Sur la base de seulement deux films vus (même si les deux films en question, celui-ci et La Barbe à papa, n'ont bien sûr pas été choisis au hasard), je crois déceler chez Peter Bogdanovich une sensibilité qui m'est très intelligible et à laquelle je suis particulièrement réceptif. Le genre de sensibilité qui permet d'appréhender une trame narrative dramatique dans les meilleures conditions — et je n'ai aucune peine à imaginer une autre tonalité, calquée sur la même trame, avec pour résultat un drame pathétique ou générique. C'est sans doute ça, aussi, le charme du Nouvel Hollywood qui me plaît tant et dont ce film est semble-t-il un jalon essentiel.
La Dernière Séance est une sorte d'entre-deux autour de cette thématique, à la fois hommage tendre et distancé au cinéma américain classique (dont les nombreuses références s'affichent sur la devanture du cinéma du coin, d'Anthony Mann à Howard Hawks) et portrait extrêmement amer, à travers la vie dans cette petite ville du Texas, sur ce que le pays compte comme illusions brisées et comme âmes perdues. C'est un peu comme si toutes les promesses de l'âge d'or n'avaient pas été tenues, laissant ces souvenirs dorés s'effriter et sombrer dans l'oubli, à l'instar du cinéma qui fermera après la mort de Sam The Lion dans le film.

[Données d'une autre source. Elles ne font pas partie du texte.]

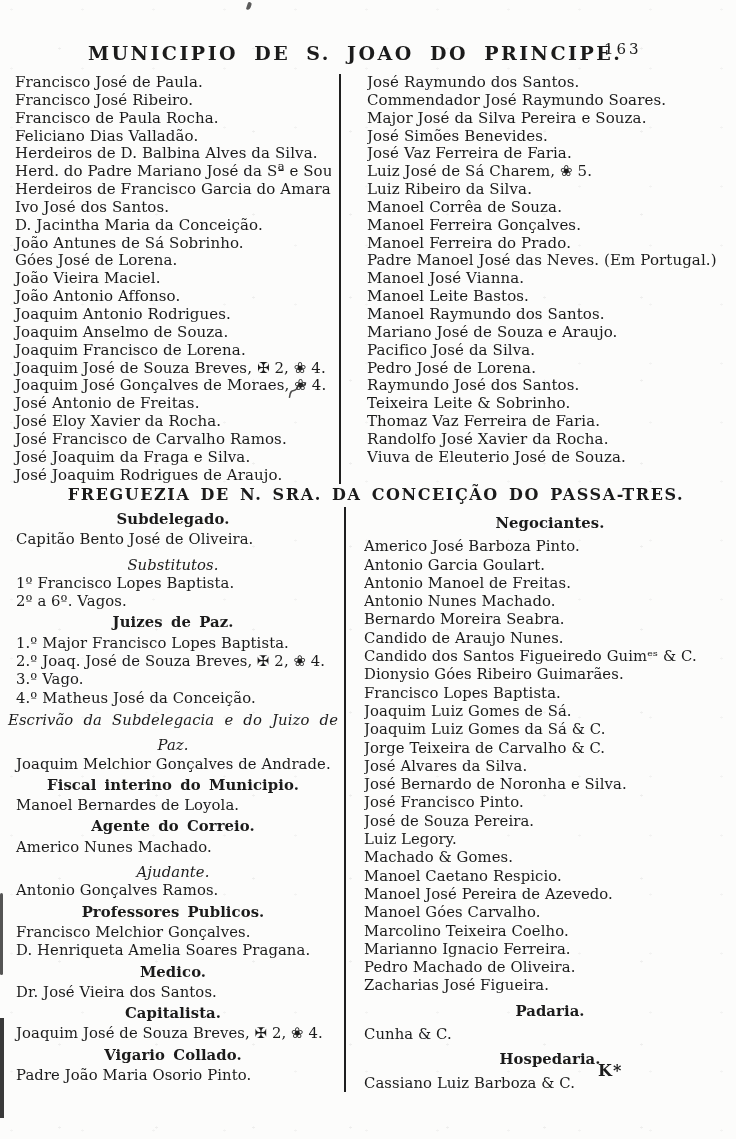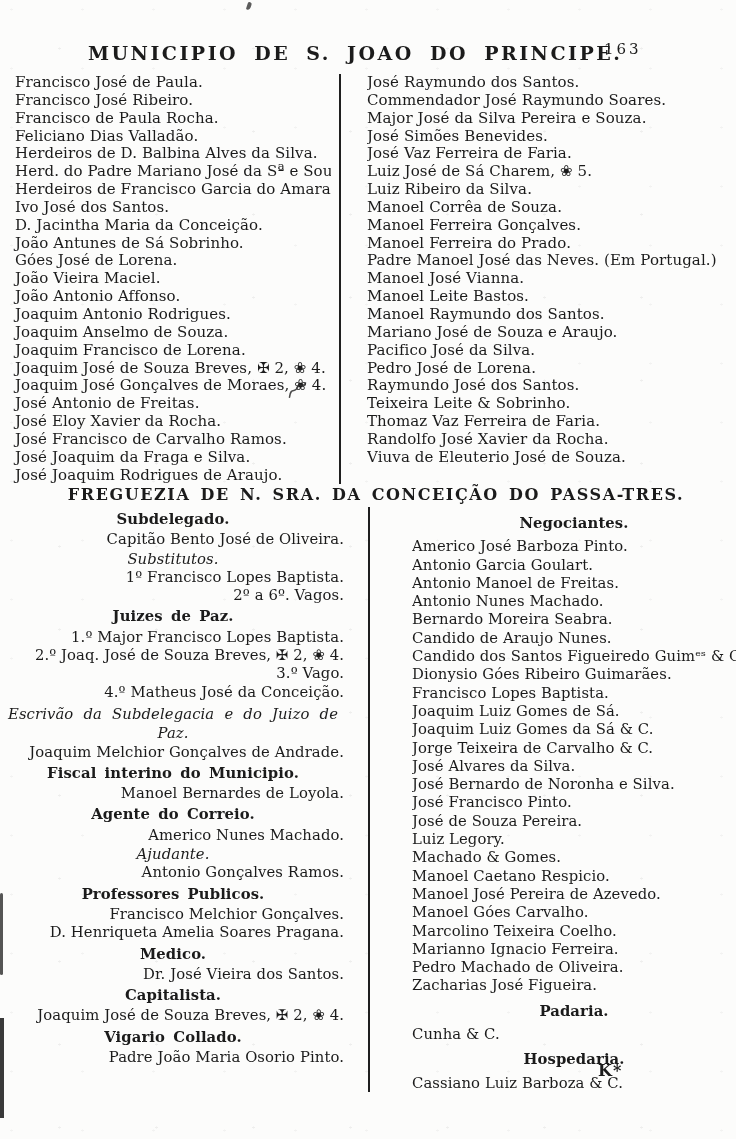"Subdelegado." .sec2 { gap: 24px -> none }
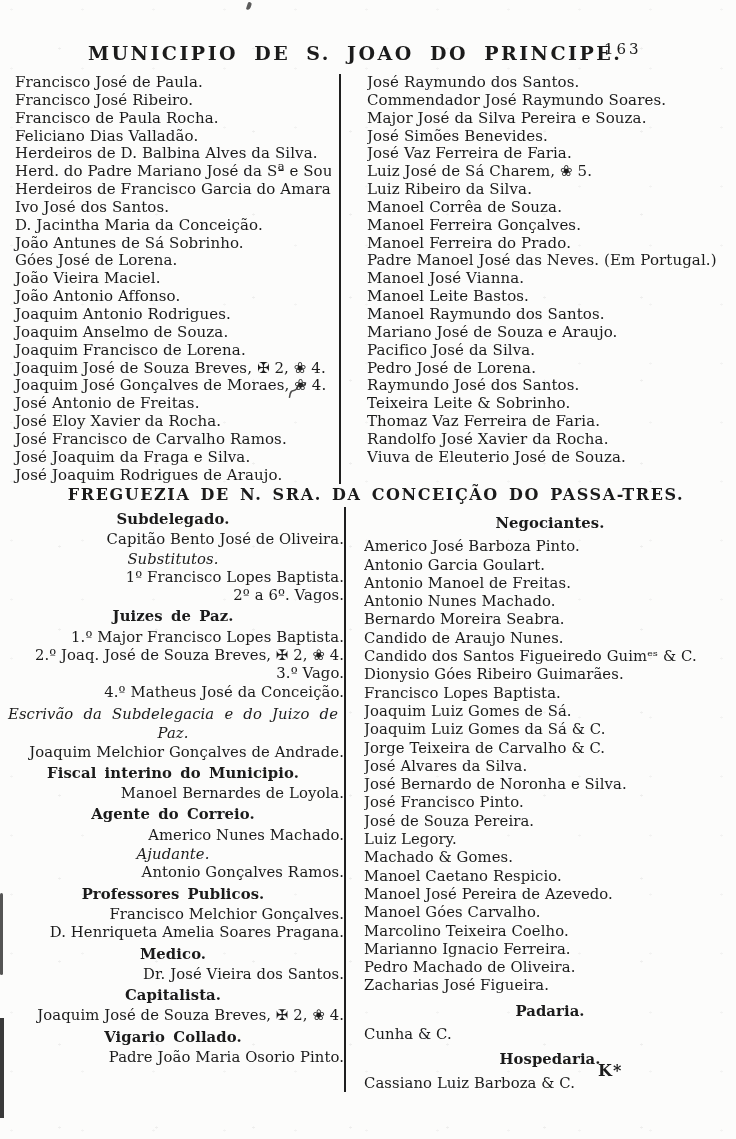"Capitão Bento José de Oliveira." .sec2 .colL .row.r-n { text-align: right -> none }
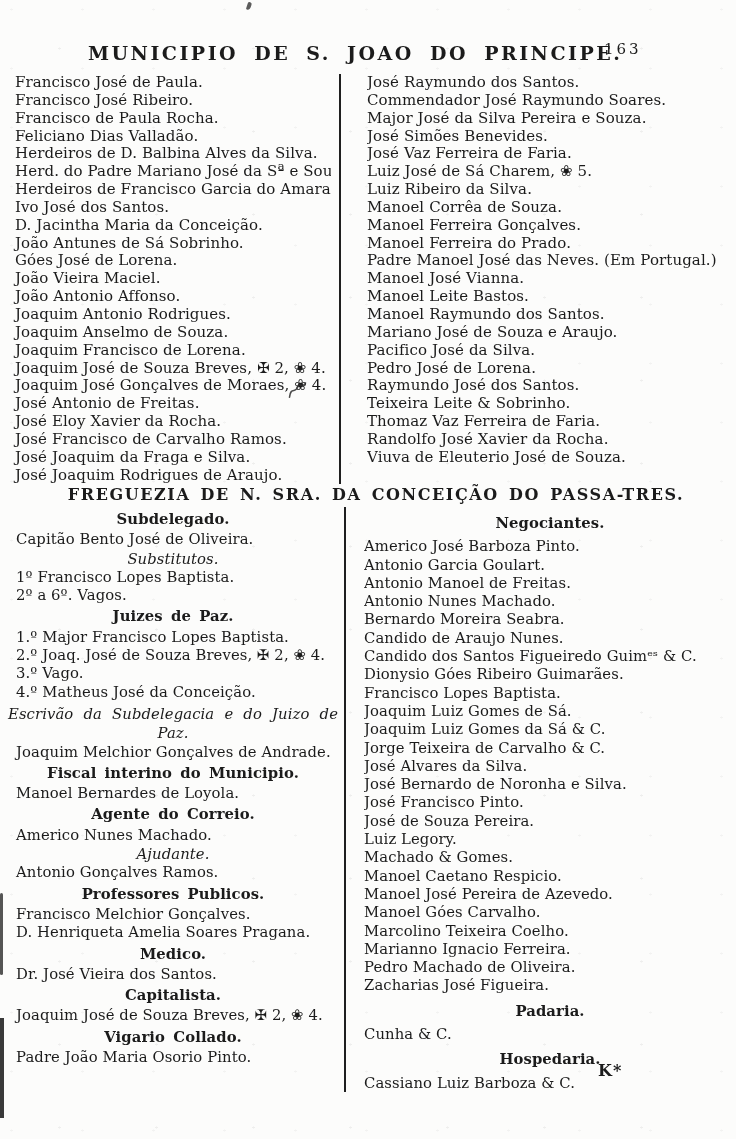"Substitutos." .r-hi { margin: 1px 0 0 -> 7px 0 0 }
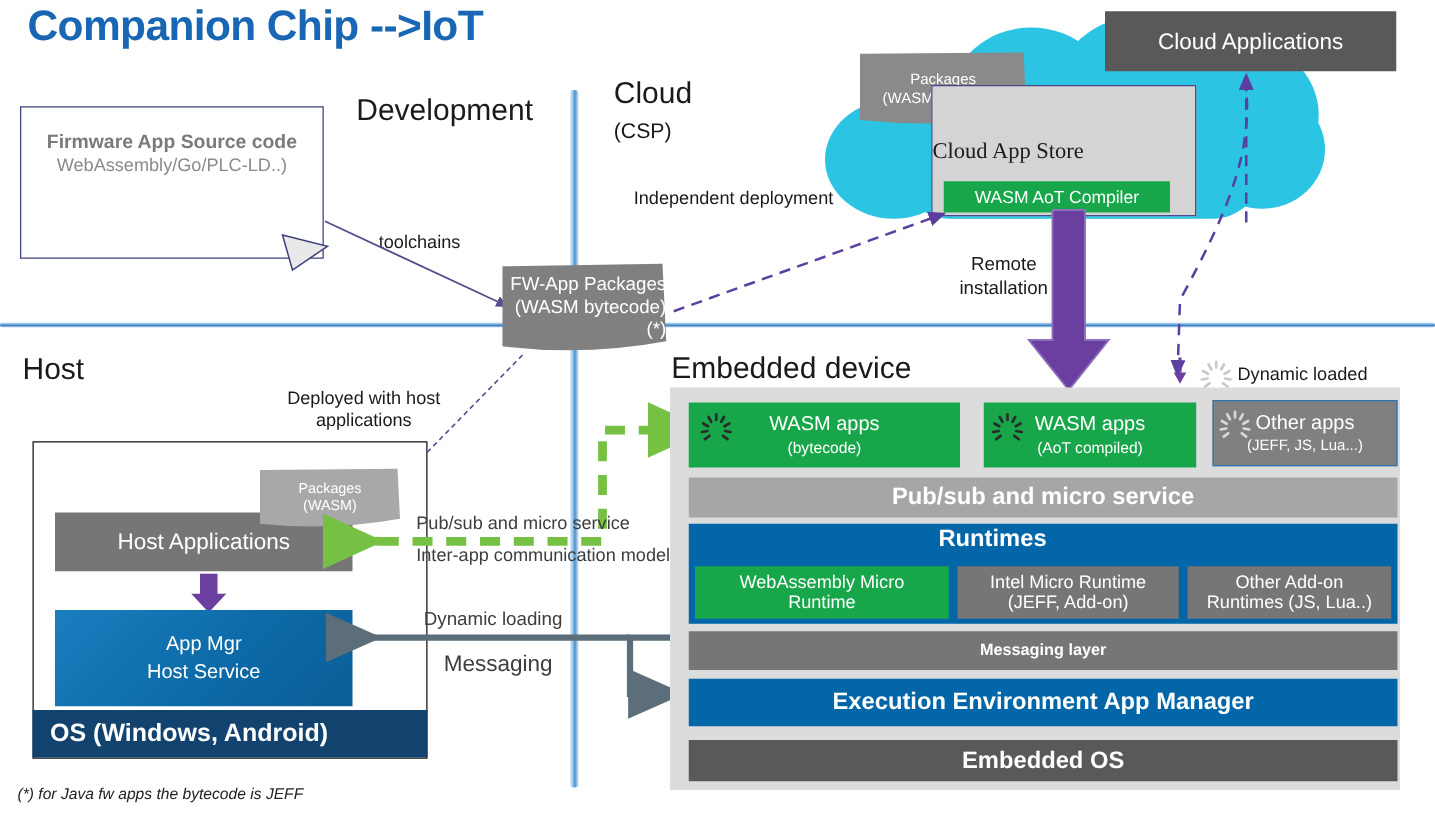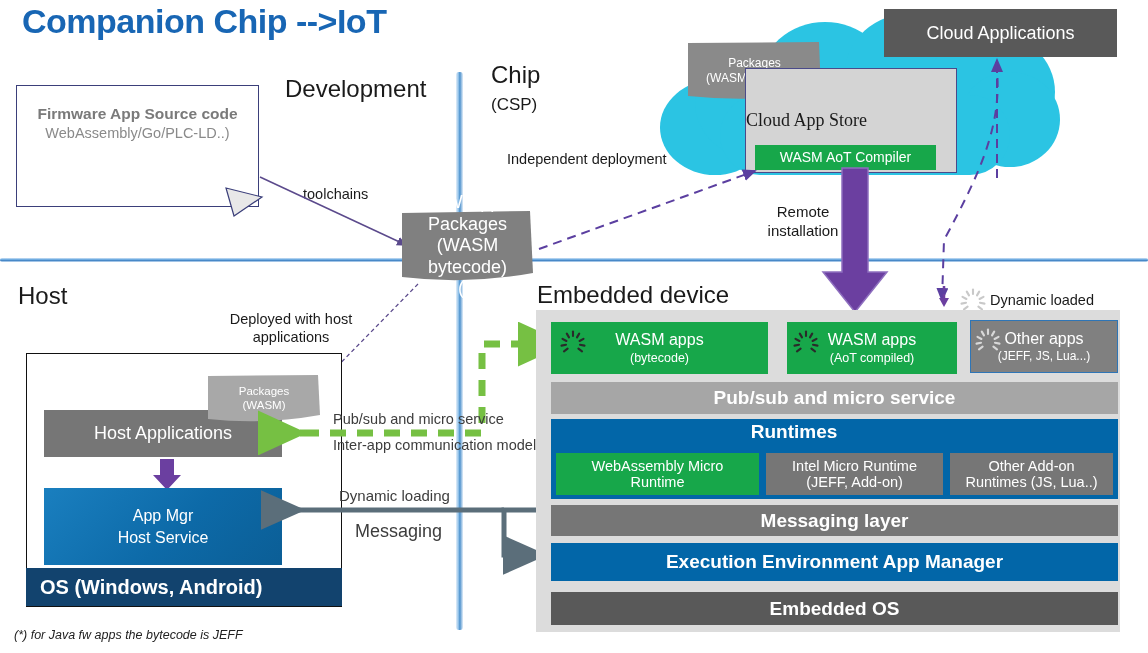"Chip" div.abs { text: Chip -> Cloud }
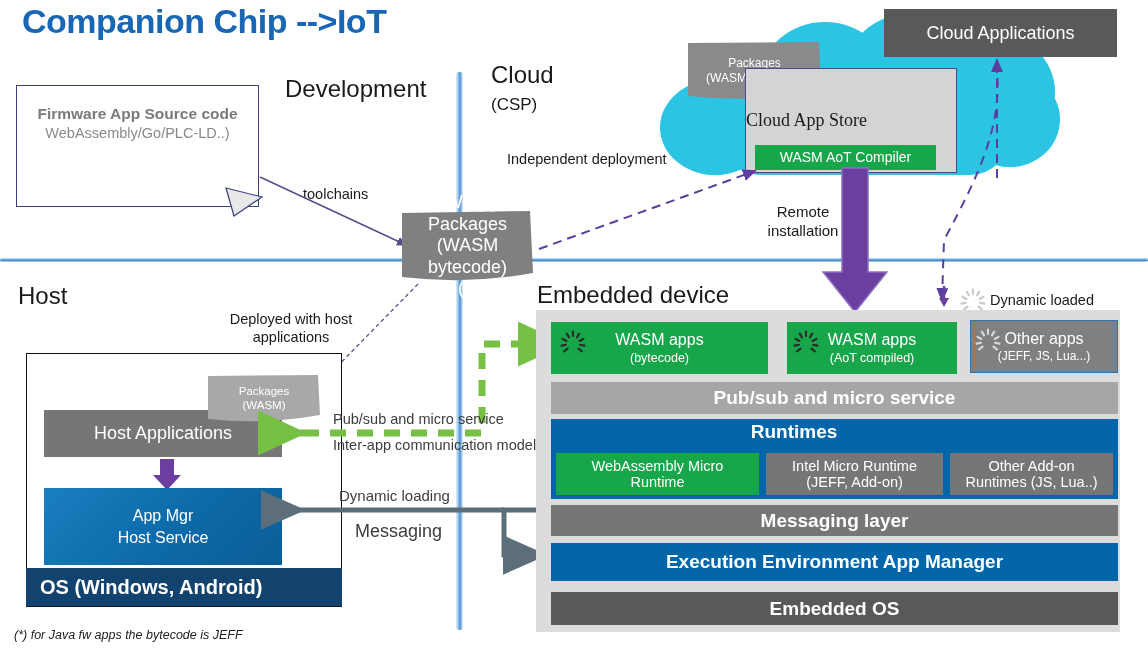"FW-App Packages" div.txt { align-items: none -> flex-end; font-size: 18px -> 15px }
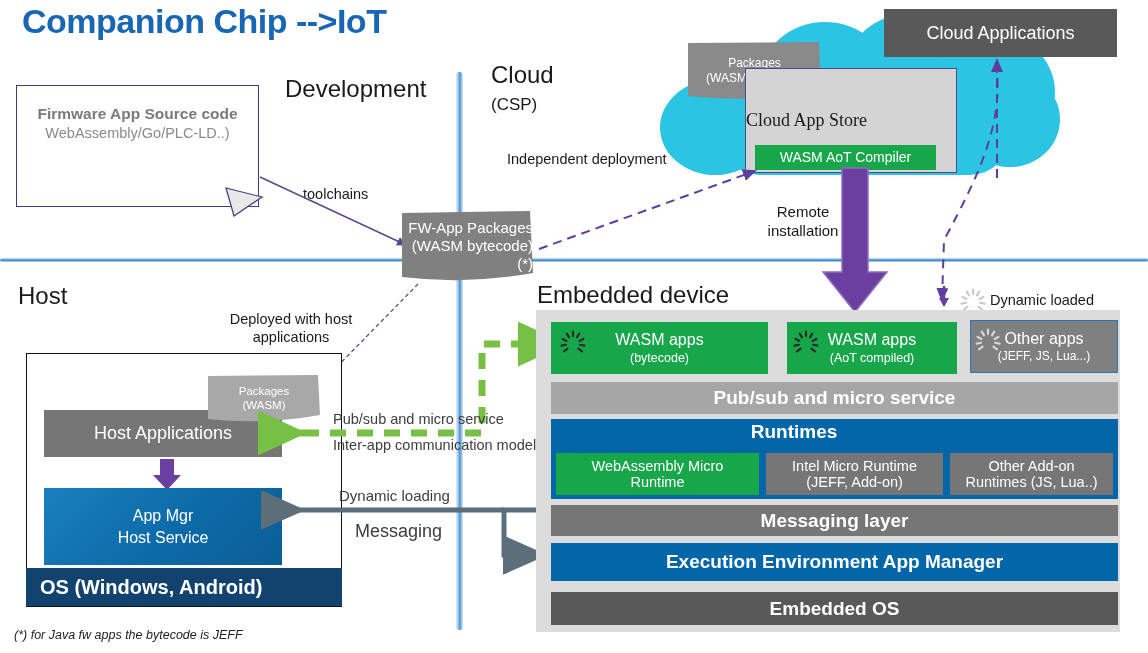"Messaging layer" div.abs { font-size: 19px -> 13px }
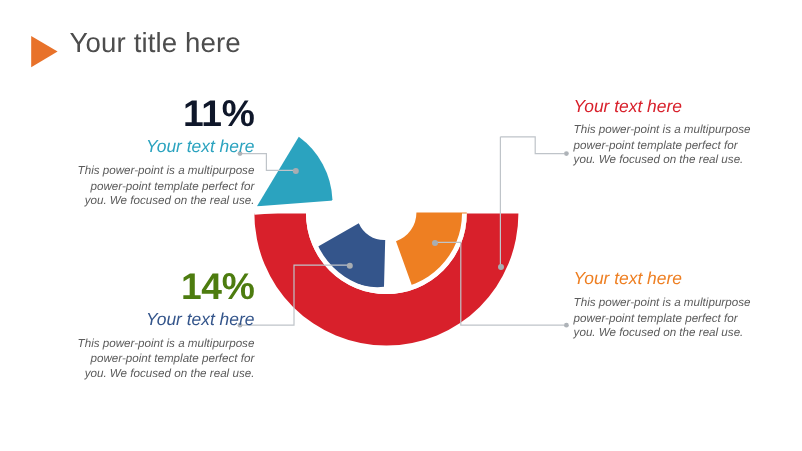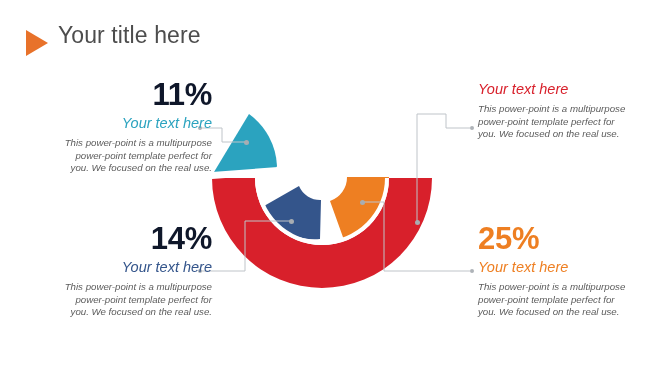"14%" div.pct { color: #0f172a -> #4d7c0f }
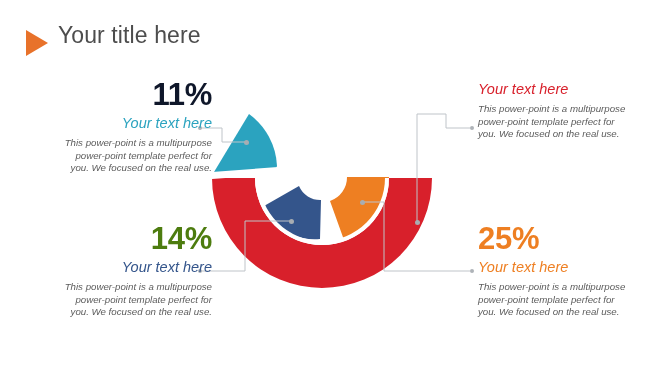"25%" div.pct { html: <div>25%</div> -> none }
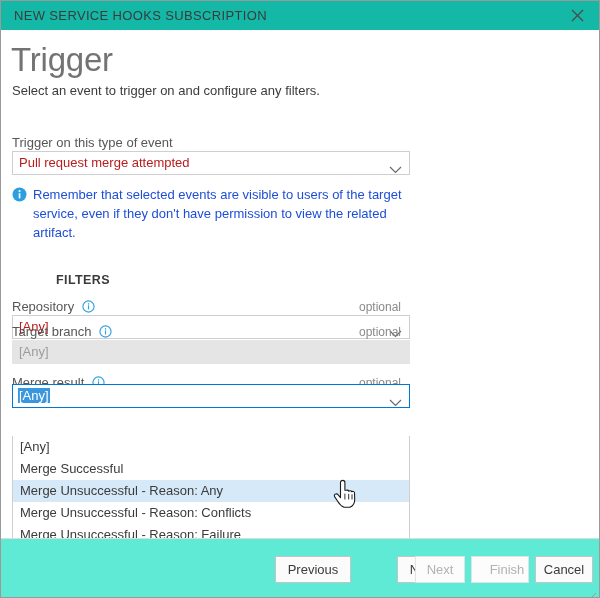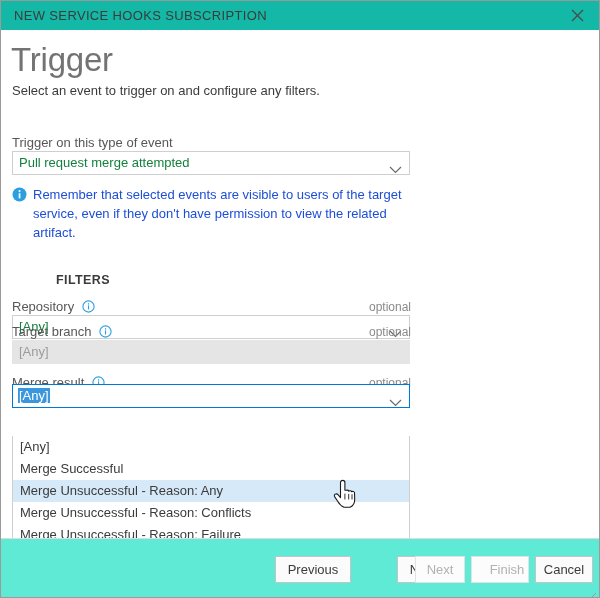"Pull request merge attempted" .combo .combo-value { color: #15803d -> #b91c1c }
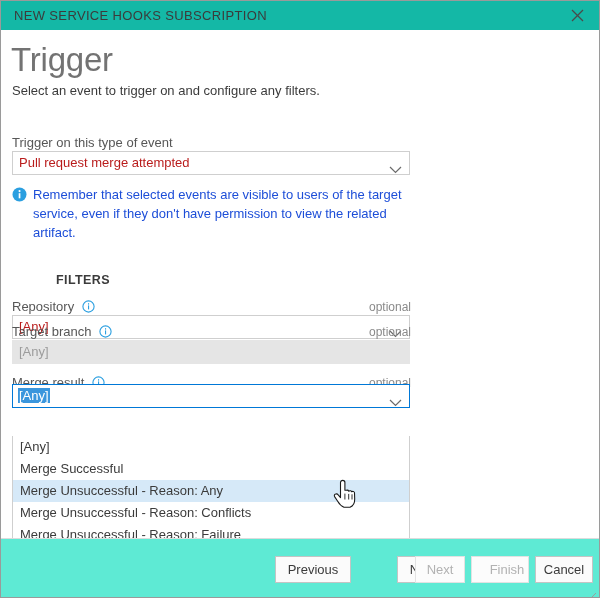"optional" .optional-tag { right: 188px -> 198px }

Il n'y a pas un seul personnage qui ne rêve de s'enfuir de cette ville : tous tentent désespérément de s'émanciper et de se détacher des environs, en vain. Toutes les tentatives de fugue sont avortées, contrariées, à l'image de Timothy Bottoms et Cybill Shepherd qui voulaient s'enfuir et se marier très loin avant d'être rattrapés par un policier à la frontière avec l'Oklahoma. Alors tous tentent de trouver une échappatoire sur place, dans une logique du rapport à l'autre conditionnée par la recherche d'un exutoire, vouée à l'échec. Un exutoire dans le sexe, plus particulièrement, mais très loin de l'épanouissement et du plaisir : il contamine et envenime presque toutes les relations, il n'est qu'une question de calcul existentiel, conditionné par des motivations hétéroclites. C'est là qu'on voit bien qu'on se situe plus dans les années 70 (sortie du film) que dans les années 50 (époque dans le film), malgré l'omniprésence de Hank Williams dans la bande-son.
La tonalité du film en devient presque traumatisante, entre la fin du cinéma collectif comme repaire des amoureux tel qu'il est décrit dans le film, anéanti par l'avènement de la télévision, et le discours extrêmement mélancolique sur la mort d'une époque, de manière presque allégorique, à travers l'agonie de la ville. La rue principale est devenue déserte, les billards ne sont guère accueillants, les juke-box ne tournent plus. Au milieu de cet ennui généralisé, seul vrai lien unissant la jeunesse aux adultes, quelques éclairs érotiques viennent électrifier la morosité du cauchemar. Comme un sursaut de vie dans la grisaille.